## Instructions to follow
Only those lines in the data below from the line containing "width:20px; height:12px; border:1px" through the line containing "color:#777; font-size:6px; font-weight:normal;", both included, should be restated word for word.

START Data for review

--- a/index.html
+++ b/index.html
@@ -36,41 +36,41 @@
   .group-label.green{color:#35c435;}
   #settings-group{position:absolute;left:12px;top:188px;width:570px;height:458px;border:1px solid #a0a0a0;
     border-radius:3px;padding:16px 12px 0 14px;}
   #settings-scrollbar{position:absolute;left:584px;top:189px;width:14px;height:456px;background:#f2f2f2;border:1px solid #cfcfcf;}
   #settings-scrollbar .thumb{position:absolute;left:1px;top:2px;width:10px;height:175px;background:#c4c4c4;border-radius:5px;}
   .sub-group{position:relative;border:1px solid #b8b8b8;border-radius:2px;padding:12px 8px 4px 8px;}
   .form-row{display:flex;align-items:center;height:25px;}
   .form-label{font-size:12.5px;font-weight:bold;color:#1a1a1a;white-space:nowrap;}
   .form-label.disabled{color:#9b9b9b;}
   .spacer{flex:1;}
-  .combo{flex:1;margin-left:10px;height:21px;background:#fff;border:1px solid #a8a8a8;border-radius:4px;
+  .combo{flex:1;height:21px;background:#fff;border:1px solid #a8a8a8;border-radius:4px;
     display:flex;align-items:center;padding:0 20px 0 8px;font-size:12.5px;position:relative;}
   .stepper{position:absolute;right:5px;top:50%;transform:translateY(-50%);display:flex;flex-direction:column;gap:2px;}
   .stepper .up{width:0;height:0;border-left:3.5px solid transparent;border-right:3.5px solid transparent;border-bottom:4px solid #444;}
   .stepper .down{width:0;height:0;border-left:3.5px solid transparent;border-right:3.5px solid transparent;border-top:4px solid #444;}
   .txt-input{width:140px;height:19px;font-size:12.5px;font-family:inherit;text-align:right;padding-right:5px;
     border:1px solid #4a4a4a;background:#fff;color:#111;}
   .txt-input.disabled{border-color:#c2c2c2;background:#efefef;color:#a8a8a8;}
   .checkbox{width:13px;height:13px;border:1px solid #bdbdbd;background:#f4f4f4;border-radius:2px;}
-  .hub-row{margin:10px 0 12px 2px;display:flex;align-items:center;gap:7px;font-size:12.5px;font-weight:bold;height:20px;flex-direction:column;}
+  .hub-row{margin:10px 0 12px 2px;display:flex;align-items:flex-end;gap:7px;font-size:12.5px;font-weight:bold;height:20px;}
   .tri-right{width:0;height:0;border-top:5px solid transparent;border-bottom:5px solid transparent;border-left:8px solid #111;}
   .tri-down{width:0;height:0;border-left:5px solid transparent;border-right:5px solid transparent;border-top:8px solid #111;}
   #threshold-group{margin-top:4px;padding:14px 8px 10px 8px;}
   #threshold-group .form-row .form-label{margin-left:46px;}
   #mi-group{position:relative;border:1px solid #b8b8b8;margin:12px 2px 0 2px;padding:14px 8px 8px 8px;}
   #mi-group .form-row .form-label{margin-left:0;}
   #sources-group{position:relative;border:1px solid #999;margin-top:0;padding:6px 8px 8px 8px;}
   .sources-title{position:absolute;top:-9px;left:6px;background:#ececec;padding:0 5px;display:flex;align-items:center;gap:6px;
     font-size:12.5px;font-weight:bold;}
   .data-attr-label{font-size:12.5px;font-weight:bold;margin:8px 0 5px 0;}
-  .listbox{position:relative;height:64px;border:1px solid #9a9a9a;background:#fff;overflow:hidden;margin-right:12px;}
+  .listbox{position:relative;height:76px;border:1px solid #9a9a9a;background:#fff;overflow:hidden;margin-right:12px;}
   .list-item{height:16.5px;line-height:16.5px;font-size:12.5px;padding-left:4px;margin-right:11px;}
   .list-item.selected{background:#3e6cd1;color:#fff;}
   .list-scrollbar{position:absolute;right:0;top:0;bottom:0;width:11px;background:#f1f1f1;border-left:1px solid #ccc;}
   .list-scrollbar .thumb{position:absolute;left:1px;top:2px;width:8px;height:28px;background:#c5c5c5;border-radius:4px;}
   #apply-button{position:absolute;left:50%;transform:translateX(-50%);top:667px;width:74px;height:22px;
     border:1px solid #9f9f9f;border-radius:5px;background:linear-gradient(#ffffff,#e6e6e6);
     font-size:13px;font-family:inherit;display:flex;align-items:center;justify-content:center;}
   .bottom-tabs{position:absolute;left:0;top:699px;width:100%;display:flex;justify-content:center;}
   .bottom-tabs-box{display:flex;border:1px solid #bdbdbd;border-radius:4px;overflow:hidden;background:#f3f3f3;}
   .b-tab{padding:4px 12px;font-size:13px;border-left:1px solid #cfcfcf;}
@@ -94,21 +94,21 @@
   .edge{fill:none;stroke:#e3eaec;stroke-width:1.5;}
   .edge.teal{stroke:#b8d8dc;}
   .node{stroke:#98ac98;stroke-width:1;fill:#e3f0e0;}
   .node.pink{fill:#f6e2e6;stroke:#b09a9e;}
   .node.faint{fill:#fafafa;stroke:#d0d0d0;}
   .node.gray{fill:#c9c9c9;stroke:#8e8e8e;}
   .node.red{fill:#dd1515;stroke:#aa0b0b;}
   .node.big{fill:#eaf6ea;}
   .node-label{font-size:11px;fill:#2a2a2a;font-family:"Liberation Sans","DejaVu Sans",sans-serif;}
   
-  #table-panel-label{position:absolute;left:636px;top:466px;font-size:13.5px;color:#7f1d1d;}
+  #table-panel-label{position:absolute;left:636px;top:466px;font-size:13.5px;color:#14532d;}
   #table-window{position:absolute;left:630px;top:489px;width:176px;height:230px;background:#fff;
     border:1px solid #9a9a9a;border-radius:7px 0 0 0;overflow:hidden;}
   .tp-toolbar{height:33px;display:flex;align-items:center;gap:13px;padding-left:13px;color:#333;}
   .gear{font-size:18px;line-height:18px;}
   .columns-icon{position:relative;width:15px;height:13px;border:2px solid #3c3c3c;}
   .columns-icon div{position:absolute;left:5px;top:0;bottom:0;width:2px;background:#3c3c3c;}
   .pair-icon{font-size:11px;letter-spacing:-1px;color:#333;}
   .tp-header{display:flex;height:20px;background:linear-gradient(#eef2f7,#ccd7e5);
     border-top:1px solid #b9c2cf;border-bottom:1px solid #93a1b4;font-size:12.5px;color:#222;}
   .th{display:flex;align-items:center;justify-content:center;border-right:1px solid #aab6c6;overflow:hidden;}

END Data for review
START Data for review

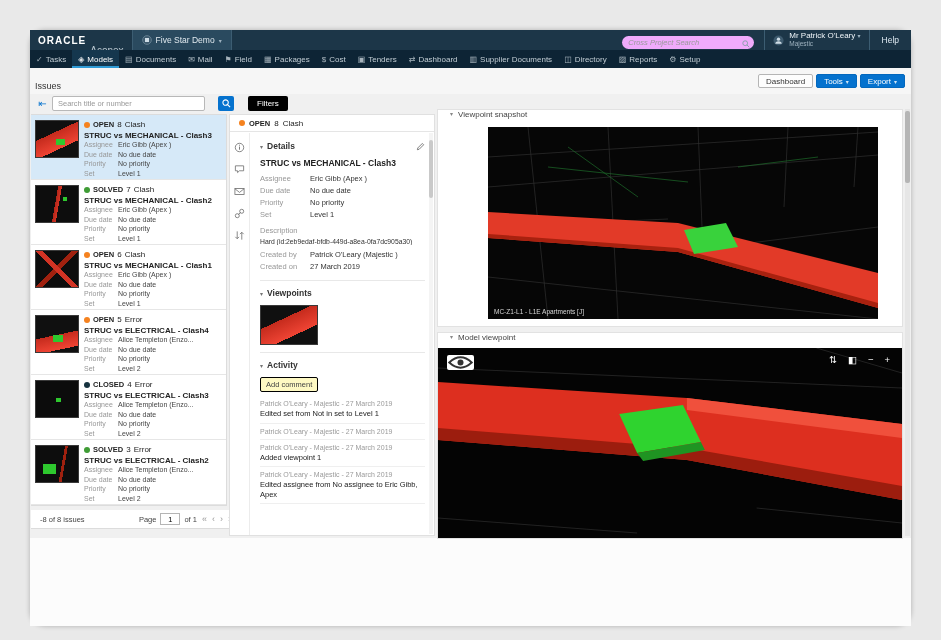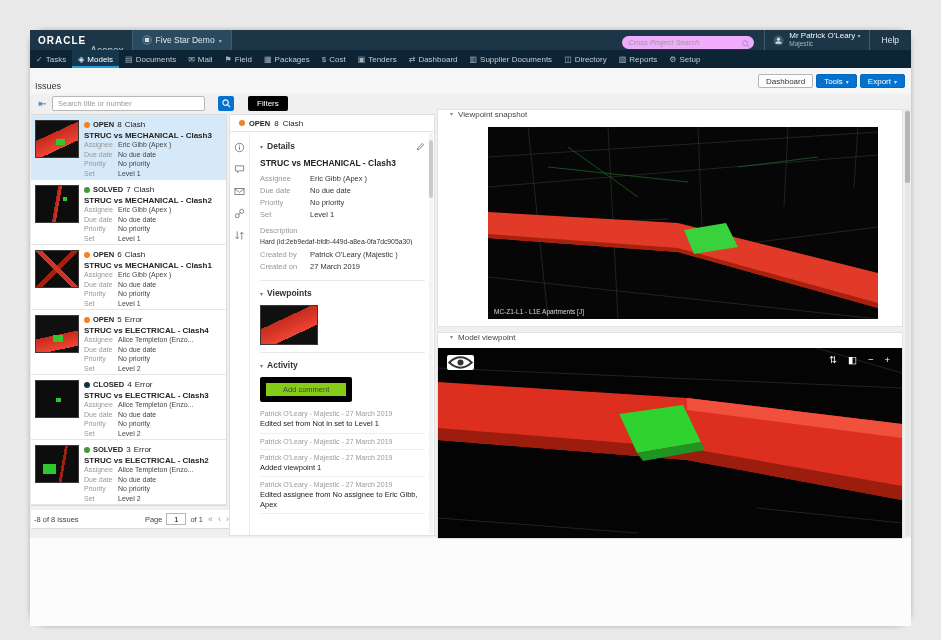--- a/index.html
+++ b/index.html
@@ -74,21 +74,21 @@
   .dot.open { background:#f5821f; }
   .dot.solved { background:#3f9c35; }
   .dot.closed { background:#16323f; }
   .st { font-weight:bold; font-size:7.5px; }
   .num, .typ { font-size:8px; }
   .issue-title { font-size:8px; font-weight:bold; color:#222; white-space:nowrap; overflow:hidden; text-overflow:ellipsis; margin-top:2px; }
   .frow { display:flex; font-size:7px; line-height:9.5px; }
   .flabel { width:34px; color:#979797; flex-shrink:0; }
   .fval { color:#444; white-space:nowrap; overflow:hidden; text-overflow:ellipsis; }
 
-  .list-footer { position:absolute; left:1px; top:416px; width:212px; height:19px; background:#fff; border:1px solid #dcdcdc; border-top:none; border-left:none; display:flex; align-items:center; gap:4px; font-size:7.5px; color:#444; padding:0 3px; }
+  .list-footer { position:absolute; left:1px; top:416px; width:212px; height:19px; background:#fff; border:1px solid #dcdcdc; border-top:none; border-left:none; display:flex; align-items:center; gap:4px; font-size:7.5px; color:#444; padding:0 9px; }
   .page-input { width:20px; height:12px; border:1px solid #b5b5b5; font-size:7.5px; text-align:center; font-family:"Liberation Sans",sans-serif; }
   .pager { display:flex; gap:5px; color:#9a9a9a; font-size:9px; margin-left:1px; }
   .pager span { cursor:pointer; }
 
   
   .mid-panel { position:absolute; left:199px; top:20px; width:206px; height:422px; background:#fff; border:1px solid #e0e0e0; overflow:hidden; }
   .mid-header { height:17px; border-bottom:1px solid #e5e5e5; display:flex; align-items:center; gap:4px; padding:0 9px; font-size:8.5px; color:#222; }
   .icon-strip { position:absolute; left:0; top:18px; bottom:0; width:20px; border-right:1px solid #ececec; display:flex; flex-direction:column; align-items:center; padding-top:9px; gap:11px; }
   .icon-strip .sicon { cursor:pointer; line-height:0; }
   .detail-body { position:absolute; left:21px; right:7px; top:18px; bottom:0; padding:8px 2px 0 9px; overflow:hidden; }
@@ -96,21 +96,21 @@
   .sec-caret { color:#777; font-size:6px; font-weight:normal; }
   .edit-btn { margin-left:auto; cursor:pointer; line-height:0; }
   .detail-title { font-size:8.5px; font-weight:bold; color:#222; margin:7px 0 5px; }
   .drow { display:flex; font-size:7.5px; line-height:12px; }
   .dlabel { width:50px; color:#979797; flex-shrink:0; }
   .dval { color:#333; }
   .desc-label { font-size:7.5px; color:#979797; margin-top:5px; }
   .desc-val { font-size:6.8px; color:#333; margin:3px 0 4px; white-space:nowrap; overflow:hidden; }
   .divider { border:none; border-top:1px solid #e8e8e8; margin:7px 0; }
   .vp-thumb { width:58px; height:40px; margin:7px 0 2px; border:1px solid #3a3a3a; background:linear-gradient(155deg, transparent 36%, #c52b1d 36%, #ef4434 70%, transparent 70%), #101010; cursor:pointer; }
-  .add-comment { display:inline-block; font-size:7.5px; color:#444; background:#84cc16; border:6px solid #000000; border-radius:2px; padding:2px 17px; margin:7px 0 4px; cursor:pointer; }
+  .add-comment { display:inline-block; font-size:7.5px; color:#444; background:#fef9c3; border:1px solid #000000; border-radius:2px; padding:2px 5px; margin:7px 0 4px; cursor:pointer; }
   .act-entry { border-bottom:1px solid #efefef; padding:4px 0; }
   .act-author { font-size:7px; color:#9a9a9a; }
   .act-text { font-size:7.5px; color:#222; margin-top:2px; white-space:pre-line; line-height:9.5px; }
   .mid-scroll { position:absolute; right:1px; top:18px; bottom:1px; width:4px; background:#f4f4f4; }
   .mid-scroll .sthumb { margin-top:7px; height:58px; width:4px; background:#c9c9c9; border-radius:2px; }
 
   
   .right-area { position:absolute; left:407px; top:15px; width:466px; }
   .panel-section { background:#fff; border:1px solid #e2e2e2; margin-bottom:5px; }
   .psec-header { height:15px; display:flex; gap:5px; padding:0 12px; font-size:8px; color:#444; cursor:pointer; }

END Data for review
START Data for review

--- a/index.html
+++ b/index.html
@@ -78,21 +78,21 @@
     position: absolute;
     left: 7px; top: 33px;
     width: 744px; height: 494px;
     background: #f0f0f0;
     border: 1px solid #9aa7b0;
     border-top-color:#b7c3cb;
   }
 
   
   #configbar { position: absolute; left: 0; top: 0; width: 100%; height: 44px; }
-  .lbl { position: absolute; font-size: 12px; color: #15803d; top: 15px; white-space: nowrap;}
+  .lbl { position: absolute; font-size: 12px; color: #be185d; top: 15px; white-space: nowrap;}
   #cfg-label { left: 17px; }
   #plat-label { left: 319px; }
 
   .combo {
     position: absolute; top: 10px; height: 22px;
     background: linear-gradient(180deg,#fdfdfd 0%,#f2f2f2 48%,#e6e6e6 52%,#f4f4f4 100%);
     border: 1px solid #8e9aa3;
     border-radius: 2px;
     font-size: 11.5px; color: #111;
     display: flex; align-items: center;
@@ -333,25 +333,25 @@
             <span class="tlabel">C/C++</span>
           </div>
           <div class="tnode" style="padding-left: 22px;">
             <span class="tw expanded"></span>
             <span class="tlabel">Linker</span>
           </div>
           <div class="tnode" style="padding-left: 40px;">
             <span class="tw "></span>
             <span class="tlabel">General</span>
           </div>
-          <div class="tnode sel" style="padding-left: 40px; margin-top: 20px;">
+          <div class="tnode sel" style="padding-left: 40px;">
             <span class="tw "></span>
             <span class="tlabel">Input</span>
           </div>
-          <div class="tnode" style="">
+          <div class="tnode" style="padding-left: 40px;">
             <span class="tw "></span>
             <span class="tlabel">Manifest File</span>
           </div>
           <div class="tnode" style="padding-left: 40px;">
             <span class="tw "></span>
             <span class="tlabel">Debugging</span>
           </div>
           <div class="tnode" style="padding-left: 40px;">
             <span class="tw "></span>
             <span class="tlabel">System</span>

END Data for review

## The completed task
   .page-input { width:20px; height:12px; border:1px solid #b5b5b5; font-size:7.5px; text-align:center; font-family:"Liberation Sans",sans-serif; }
   .pager { display:flex; gap:5px; color:#9a9a9a; font-size:9px; margin-left:1px; }
   .pager span { cursor:pointer; }
 
   
   .mid-panel { position:absolute; left:199px; top:20px; width:206px; height:422px; background:#fff; border:1px solid #e0e0e0; overflow:hidden; }
   .mid-header { height:17px; border-bottom:1px solid #e5e5e5; display:flex; align-items:center; gap:4px; padding:0 9px; font-size:8.5px; color:#222; }
   .icon-strip { position:absolute; left:0; top:18px; bottom:0; width:20px; border-right:1px solid #ececec; display:flex; flex-direction:column; align-items:center; padding-top:9px; gap:11px; }
   .icon-strip .sicon { cursor:pointer; line-height:0; }
   .detail-body { position:absolute; left:21px; right:7px; top:18px; bottom:0; padding:8px 2px 0 9px; overflow:hidden; }
@@ -96,21 +96,21 @@
   .sec-caret { color:#777; font-size:6px; font-weight:normal; }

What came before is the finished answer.